Task prompt - Repeat the data exactly, please; no pictures belong in the copy.

Recorded information -

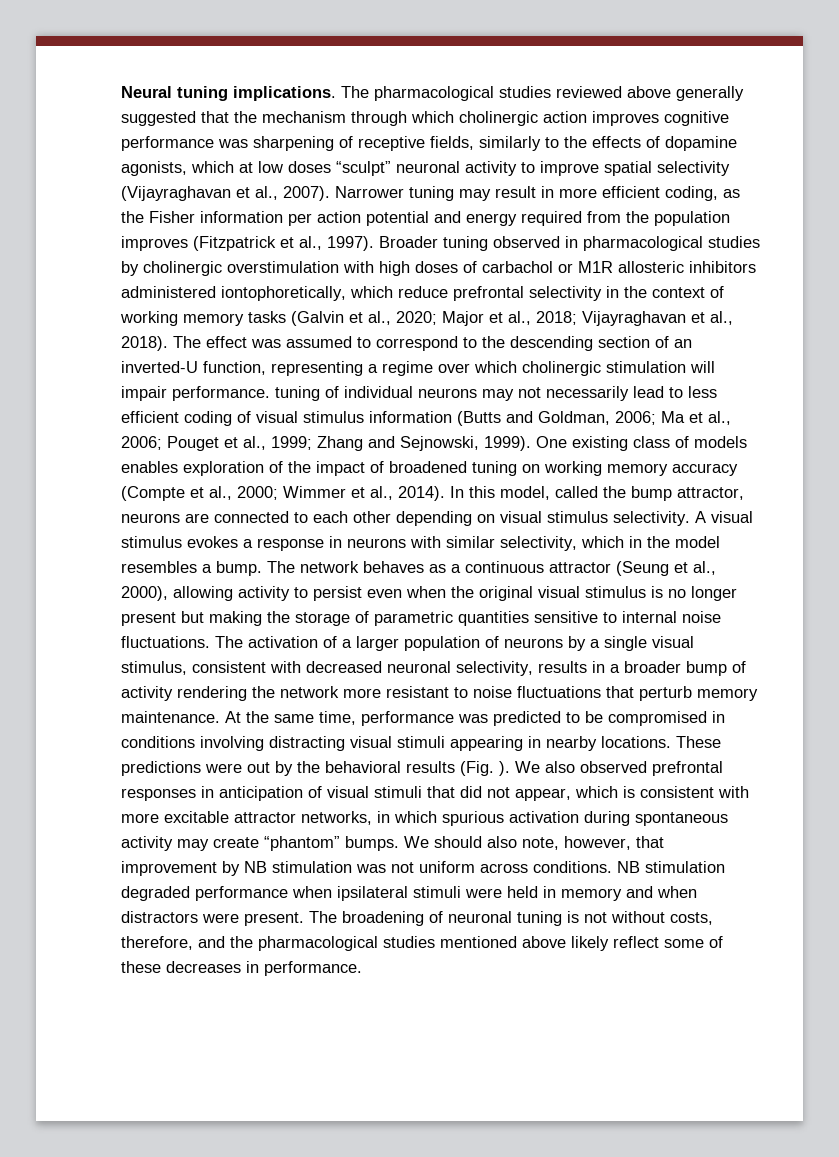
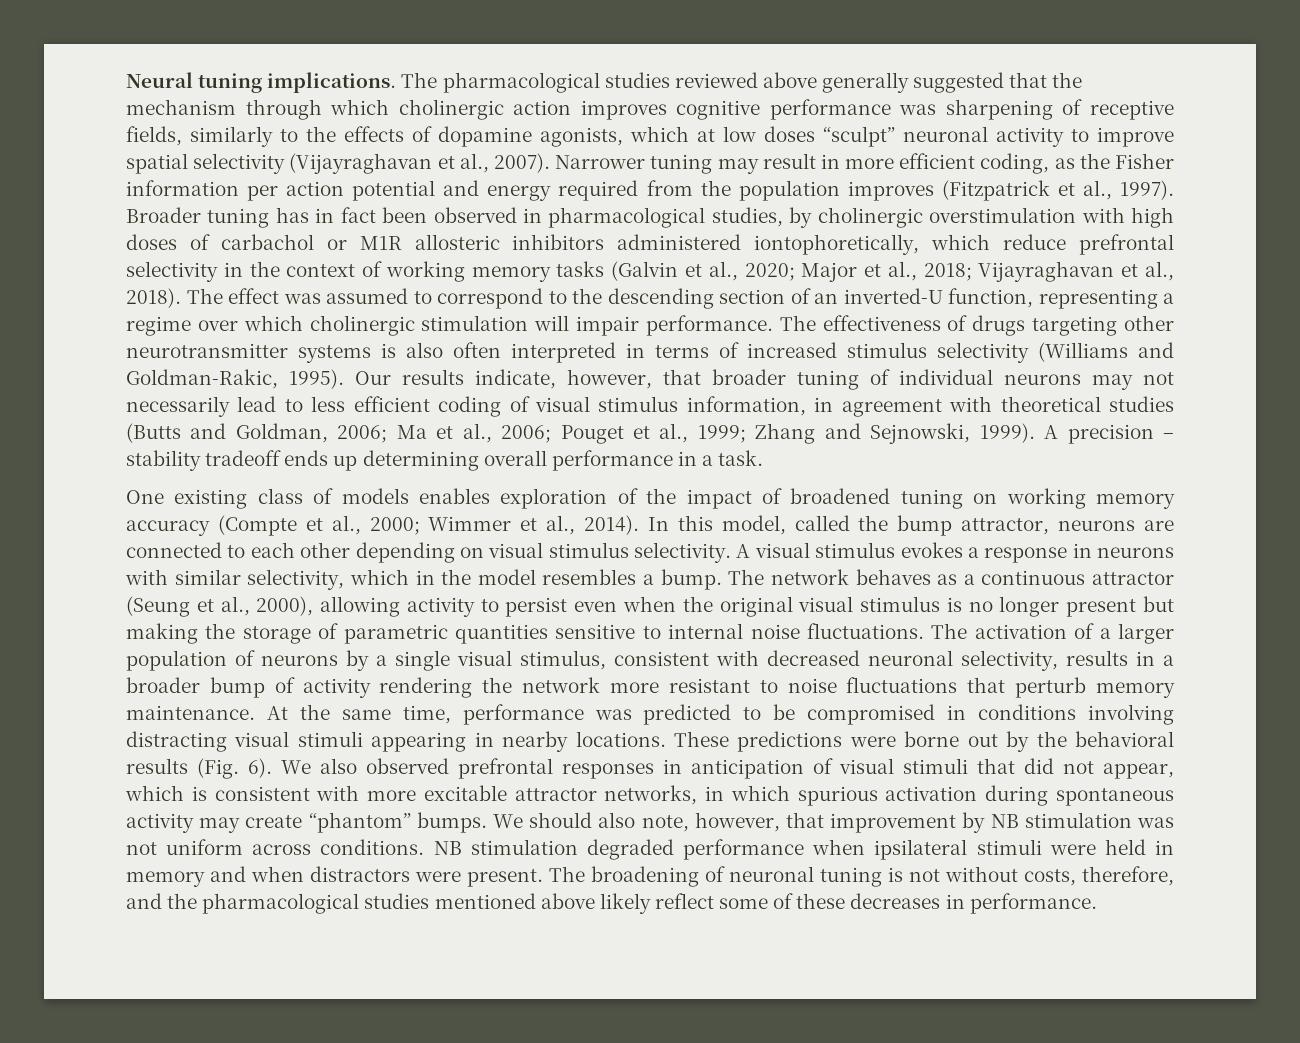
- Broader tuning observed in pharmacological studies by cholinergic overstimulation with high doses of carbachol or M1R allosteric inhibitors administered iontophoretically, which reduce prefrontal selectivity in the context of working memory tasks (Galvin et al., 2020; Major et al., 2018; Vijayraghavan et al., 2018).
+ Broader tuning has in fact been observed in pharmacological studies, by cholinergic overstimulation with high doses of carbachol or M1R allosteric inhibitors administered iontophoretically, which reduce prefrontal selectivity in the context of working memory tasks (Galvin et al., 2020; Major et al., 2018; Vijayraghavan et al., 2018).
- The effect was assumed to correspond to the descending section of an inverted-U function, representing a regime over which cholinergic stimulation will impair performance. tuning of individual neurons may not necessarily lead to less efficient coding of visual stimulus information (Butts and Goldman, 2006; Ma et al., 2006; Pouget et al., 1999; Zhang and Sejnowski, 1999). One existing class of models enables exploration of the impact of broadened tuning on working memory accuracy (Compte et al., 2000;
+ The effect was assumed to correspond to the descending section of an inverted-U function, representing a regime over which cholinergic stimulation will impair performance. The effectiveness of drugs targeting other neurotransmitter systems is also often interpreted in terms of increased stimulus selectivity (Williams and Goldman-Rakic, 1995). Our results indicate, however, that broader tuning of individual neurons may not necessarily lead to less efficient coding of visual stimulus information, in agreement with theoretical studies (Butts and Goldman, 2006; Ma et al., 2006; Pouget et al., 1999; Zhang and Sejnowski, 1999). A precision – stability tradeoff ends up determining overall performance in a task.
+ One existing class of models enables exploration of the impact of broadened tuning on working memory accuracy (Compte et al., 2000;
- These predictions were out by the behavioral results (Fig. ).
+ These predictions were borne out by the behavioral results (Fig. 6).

Solution -
- Broader tuning observed in pharmacological studies by cholinergic overstimulation with high doses of carbachol or M1R allosteric inhibitors administered iontophoretically, which reduce prefrontal selectivity in the context of working memory tasks (Galvin et al., 2020; Major et al., 2018; Vijayraghavan et al., 2018).
+ Broader tuning has in fact been observed in pharmacological studies, by cholinergic overstimulation with high doses of carbachol or M1R allosteric inhibitors administered iontophoretically, which reduce prefrontal selectivity in the context of working memory tasks (Galvin et al., 2020; Major et al., 2018; Vijayraghavan et al., 2018).
- The effect was assumed to correspond to the descending section of an inverted-U function, representing a regime over which cholinergic stimulation will impair performance. tuning of individual neurons may not necessarily lead to less efficient coding of visual stimulus information (Butts and Goldman, 2006; Ma et al., 2006; Pouget et al., 1999; Zhang and Sejnowski, 1999). One existing class of models enables exploration of the impact of broadened tuning on working memory accuracy (Compte et al., 2000;
+ The effect was assumed to correspond to the descending section of an inverted-U function, representing a regime over which cholinergic stimulation will impair performance. The effectiveness of drugs targeting other neurotransmitter systems is also often interpreted in terms of increased stimulus selectivity (Williams and Goldman-Rakic, 1995). Our results indicate, however, that broader tuning of individual neurons may not necessarily lead to less efficient coding of visual stimulus information, in agreement with theoretical studies (Butts and Goldman, 2006; Ma et al., 2006; Pouget et al., 1999; Zhang and Sejnowski, 1999). A precision – stability tradeoff ends up determining overall performance in a task.
+ One existing class of models enables exploration of the impact of broadened tuning on working memory accuracy (Compte et al., 2000;
- These predictions were out by the behavioral results (Fig. ).
+ These predictions were borne out by the behavioral results (Fig. 6).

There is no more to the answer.